3.1. 爬蟲目標，獲取簡書中熱門專題的數據信息，站點為https://www.jianshu.com/recommendations/collections，點擊"熱門"是我們需要爬取的站點，該站點使用了AJAX非同步載入技術，通過F12鍵——Network——XHR，並翻頁獲取到頁面URL地址為https://www.jianshu.com/recommendations/collections?page=2&order_by=hot，通過修改page=後面的數值即可訪問多頁的數據，如下圖：

3.2. 爬取內容

　　需要爬取專題的內容包括：專題內容、專題描述、收錄文章數、關註人數，Scrapy使用xpath來清洗所需的數據，編寫爬蟲過程中可以手動通過lxml中的xpath獲取數據，確認無誤後再將其寫入到scrapy代碼中，區別點在於，scrapy需要使用extract()函數才能將數據提取出來。

3.3 創建爬蟲項目

[root@HappyLau jianshu_hot_topic]# scrapy startproject jianshu_hot_topic

#項目目錄結構如下:
[root@HappyLau python]# tree jianshu_hot_topic
jianshu_hot_topic
├── jianshu_hot_topic
│   ├── __init__.py
│   ├── __init__.pyc
│   ├── items.py
│   ├── items.pyc
│   ├── middlewares.py
│   ├── pipelines.py
│   ├── pipelines.pyc
│   ├── settings.py
│   ├── settings.pyc
│   └── spiders
│       ├── collection.py
│       ├── collection.pyc
│       ├── __init__.py
│       ├── __init__.pyc
│       ├── jianshu_hot_topic_spider.py    #手動創建文件，用於爬蟲數據提取
│       └── jianshu_hot_topic_spider.pyc
└── scrapy.cfg

2 directories, 16 files
[root@HappyLau python]#

3.4 代碼內容

1. items.py代碼內容,定義需要爬取數據欄位
# -*- coding: utf-8 -*-

# Define here the models for your scraped items
#
# See documentation in:
# https://doc.scrapy.org/en/latest/topics/items.html

import scrapy
from scrapy import Item
from scrapy import Field

class JianshuHotTopicItem(scrapy.Item):
	'''
	@scrapy.item，繼承父類scrapy.Item的屬性和方法，該類用於定義需要爬取數據的子段
	'''
	collection_name = Field()
	collection_description = Field()
	collection_article_count = Field()
	collection_attention_count = Field()

2. piders/jianshu_hot_topic_spider.py代碼內容，實現數據獲取的代碼邏輯，通過xpath實現
[root@HappyLau jianshu_hot_topic]# cat spiders/jianshu_hot_topic_spider.py
#_*_ coding:utf8 _*_

import random
from time import sleep
from scrapy.spiders import CrawlSpider
from scrapy.selector import Selector
from scrapy.http import Request
from jianshu_hot_topic.items import JianshuHotTopicItem 

class jianshu_hot_topic(CrawlSpider):
	'''
	簡書專題數據爬取，獲取url地址中特定的子段信息
	'''
	name = "jianshu_hot_topic"
	start_urls = ["https://www.jianshu.com/recommendations/collections?page=2&order_by=hot"]

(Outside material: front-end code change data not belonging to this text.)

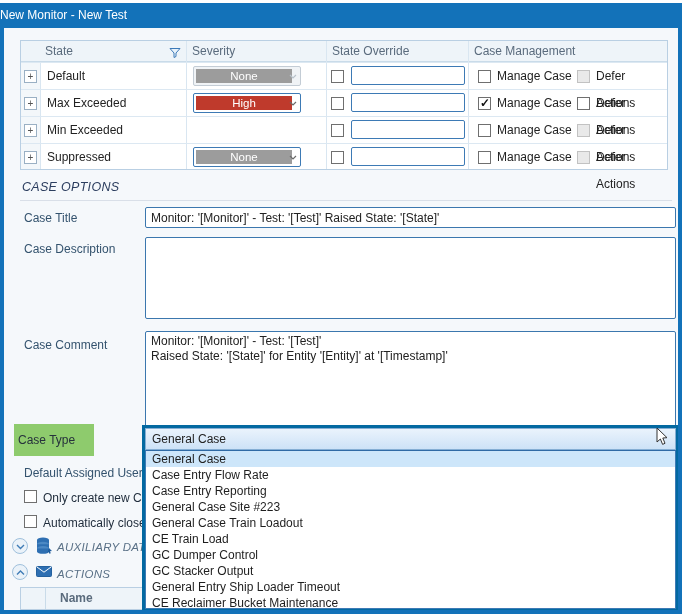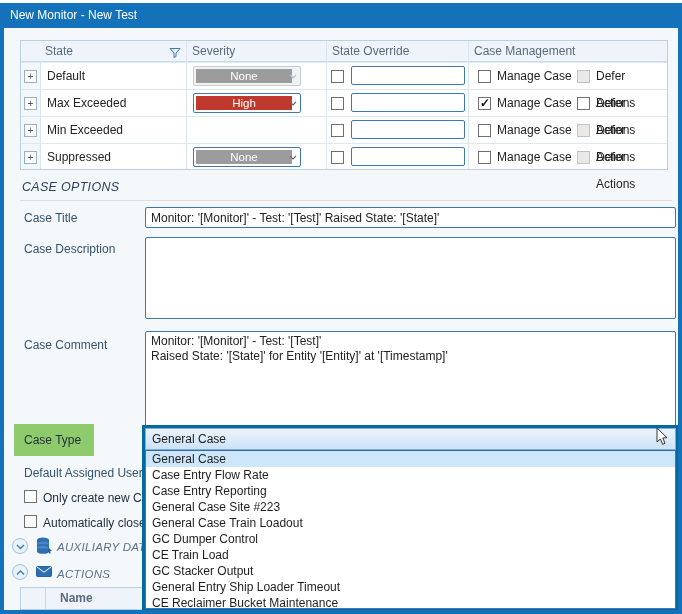"New Monitor - New Test" .titlebar { padding-left: 10px -> none }
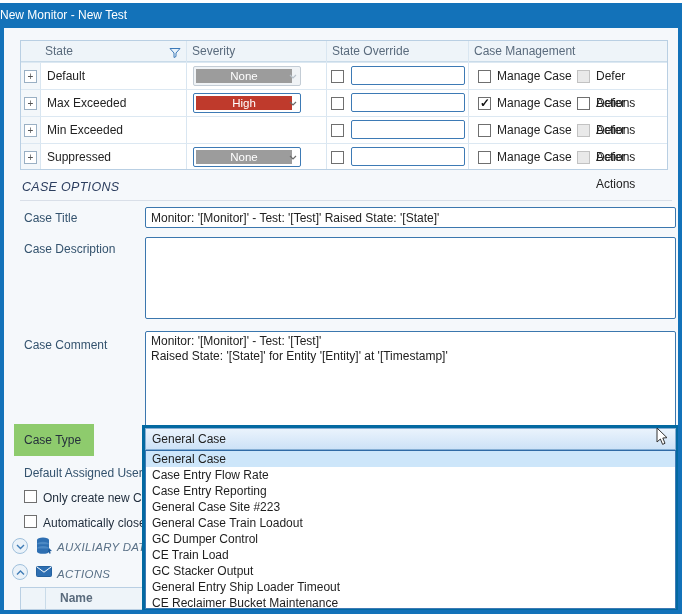"Case Type" .ct-label { padding-left: 10px -> 4px }
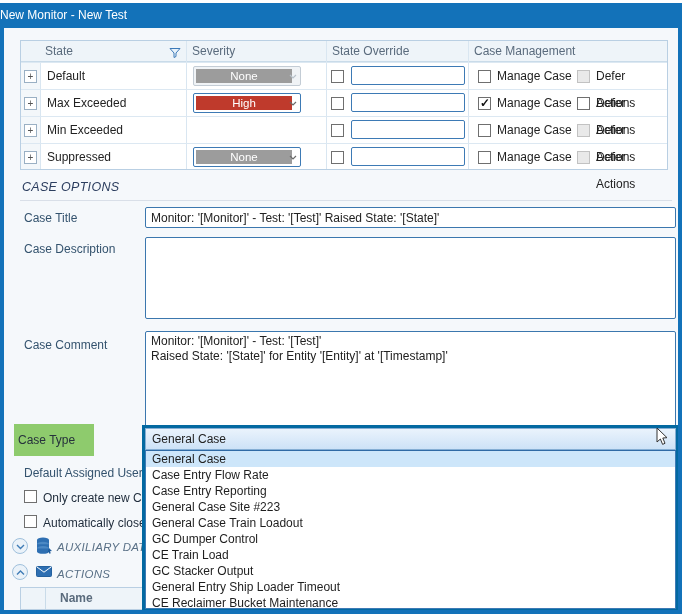"GC Dumper Control" div.ct-item { order: before "CE Train Load" -> after "CE Train Load" }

	def parse(self,response):
		'''
		@params:response,提取response中特定欄位信息
		'''
		item = JianshuHotTopicItem()
		selector = Selector(response)
		collections = selector.xpath('//div[@class="col-xs-8"]')	
		for collection in collections:
			collection_name = collection.xpath('div/a/h4/text()').extract()[0].strip()
                	collection_description = collection.xpath('div/a/p/text()').extract()[0].strip()
                	collection_article_count = collection.xpath('div/div/a/text()').extract()[0].strip().replace('篇文章','')
                	collection_attention_count = collection.xpath('div/div/text()').extract()[0].strip().replace("人關註",'').replace("· ",'')	
			item['collection_name'] = collection_name
			item['collection_description'] = collection_description
			item['collection_article_count'] = collection_article_count 
			item['collection_attention_count'] = collection_attention_count

			yield item
		
		
		urls = ['https://www.jianshu.com/recommendations/collections?page={}&order_by=hot'.format(str(i)) for i in range(3,11)]
		for url in urls:
			sleep(random.randint(2,7))
			yield Request(url,callback=self.parse)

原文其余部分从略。